La Fédération Tunisienne des Directeurs de Journaux vient d’organiser une importante réunion de son comité élargi. Cette réunion, qui a été consacrée à l’étude de la situation alarmante de la presse écrite en Tunisie et aux éventuelles actions pour sauver un secteur agonisant, a vu pour la première fois la présence massive de la presque totalité des directeurs des journaux papier et électronique, influents sur la scène médiatique.
La crise a semble-t-il resserré les rangs des directeurs de journaux.
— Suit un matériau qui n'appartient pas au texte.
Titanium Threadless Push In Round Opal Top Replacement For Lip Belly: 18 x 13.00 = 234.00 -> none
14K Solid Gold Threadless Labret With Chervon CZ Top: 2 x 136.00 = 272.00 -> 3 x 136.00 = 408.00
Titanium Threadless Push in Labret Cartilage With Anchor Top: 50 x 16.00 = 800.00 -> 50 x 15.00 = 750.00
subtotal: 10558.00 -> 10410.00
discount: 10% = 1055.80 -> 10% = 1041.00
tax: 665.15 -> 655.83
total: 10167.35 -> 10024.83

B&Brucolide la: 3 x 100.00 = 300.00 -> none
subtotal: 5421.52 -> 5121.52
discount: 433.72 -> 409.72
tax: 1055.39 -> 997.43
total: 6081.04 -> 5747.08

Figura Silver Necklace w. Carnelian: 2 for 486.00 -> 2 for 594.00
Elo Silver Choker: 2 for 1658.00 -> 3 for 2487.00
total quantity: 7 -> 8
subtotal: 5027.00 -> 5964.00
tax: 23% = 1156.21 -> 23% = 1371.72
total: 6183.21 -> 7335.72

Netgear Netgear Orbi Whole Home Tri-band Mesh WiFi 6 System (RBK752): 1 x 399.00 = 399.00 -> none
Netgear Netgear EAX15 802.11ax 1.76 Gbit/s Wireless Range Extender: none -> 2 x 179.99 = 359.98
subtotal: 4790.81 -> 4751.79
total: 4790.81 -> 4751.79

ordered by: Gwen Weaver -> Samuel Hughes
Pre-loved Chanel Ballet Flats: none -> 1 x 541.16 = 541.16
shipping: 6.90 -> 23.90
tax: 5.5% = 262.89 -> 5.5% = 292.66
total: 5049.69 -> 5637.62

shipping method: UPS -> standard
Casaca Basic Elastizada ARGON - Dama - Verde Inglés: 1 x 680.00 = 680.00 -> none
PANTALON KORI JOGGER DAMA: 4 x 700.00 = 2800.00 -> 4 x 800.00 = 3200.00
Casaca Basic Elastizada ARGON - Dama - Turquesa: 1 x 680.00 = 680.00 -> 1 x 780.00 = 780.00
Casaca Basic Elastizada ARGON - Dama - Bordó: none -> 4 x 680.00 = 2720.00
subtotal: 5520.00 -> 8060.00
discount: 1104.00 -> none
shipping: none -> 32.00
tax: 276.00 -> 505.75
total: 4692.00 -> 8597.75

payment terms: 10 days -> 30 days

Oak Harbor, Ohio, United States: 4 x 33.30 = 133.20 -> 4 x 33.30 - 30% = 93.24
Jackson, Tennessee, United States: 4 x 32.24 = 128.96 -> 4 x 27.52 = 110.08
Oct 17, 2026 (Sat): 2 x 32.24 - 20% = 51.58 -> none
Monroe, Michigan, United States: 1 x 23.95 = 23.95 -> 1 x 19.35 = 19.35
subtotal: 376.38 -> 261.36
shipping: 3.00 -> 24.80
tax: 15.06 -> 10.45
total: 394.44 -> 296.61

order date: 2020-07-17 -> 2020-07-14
C’est ainsi qu’en plus du doyen M’Hamed Ben Youssef (Tunis Hebdo et Al Akhbar), du Président de la FTDJ, Taïeb Zaher (Réalités et Hakayek), cette réunion a vu la participation de Amor Touïl (Al Moussawar), Mongy Gharbi (La Presse et Essahafa), Nasserdine Ben Saïda (Attounissia), Zied Krichen ( Al Maghreb), Raouf Khalfallah( Akhar Khabar), Jalel Jeddi (Tunivisions), Ridha Keffi (Kapitalis), Nizar Bahloul (Businessnews), Kais Ben Mrad (Espacemanager et Star Mag), Hafedh Ghribi(Essabah News), Khaled Aouij (Tuniscope), Senda Baccar (Livret Santé, Medic Infos et Sanafa),Taoufik Nouira ( Ettounissia), Afif Kchouk (Tourisme info), Hédi Hamdi (Sayarti et Destination Tunisie), Adnen Ben Mrad (Infosfoot), Ali Baklouti (Chams el Janoub et la Gazette du Sud), Mohamed Zerzri (Afrique économique), Chokri Chihi (Al Hasri), Naïma Chermiti (Arabesque)……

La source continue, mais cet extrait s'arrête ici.